Start of THE RECORDS

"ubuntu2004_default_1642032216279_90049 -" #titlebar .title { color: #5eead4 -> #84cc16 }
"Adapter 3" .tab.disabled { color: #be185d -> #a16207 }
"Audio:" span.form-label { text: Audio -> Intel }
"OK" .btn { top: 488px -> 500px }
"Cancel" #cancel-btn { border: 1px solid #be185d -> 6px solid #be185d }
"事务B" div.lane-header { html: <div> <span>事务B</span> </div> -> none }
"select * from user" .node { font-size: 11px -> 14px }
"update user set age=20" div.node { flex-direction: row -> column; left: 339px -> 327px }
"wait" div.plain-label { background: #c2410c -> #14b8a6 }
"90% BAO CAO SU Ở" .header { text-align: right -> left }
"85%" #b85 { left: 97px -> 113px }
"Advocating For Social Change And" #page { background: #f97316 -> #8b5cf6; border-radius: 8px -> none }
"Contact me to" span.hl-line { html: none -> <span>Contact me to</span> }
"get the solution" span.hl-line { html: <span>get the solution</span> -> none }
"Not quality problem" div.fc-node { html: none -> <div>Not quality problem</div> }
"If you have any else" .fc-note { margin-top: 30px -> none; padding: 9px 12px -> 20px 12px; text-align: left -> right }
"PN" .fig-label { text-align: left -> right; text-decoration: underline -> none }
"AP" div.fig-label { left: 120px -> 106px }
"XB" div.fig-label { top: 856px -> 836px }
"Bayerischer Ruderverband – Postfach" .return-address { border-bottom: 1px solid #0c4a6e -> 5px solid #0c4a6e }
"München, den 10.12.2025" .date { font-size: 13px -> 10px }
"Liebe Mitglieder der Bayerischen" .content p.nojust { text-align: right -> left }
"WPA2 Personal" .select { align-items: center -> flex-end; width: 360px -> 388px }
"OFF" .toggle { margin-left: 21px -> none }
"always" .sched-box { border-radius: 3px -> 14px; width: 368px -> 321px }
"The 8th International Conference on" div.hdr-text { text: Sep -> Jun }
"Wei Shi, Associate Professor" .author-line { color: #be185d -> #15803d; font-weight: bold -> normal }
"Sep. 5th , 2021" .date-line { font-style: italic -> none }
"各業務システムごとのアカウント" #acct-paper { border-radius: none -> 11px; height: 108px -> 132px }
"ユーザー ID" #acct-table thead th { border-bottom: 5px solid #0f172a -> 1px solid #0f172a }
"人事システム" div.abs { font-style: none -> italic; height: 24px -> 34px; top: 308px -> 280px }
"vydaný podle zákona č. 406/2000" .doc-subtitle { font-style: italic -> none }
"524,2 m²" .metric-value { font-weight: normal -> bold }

End of THE RECORDS

**WHAT THE TASK ASKS**
Copy each line of the listing in which the word "height" can be found.

**ANSWER FOR THE TASK**
"各業務システムごとのアカウント" #acct-paper { border-radius: none -> 11px; height: 108px -> 132px }
"人事システム" div.abs { font-style: none -> italic; height: 24px -> 34px; top: 308px -> 280px }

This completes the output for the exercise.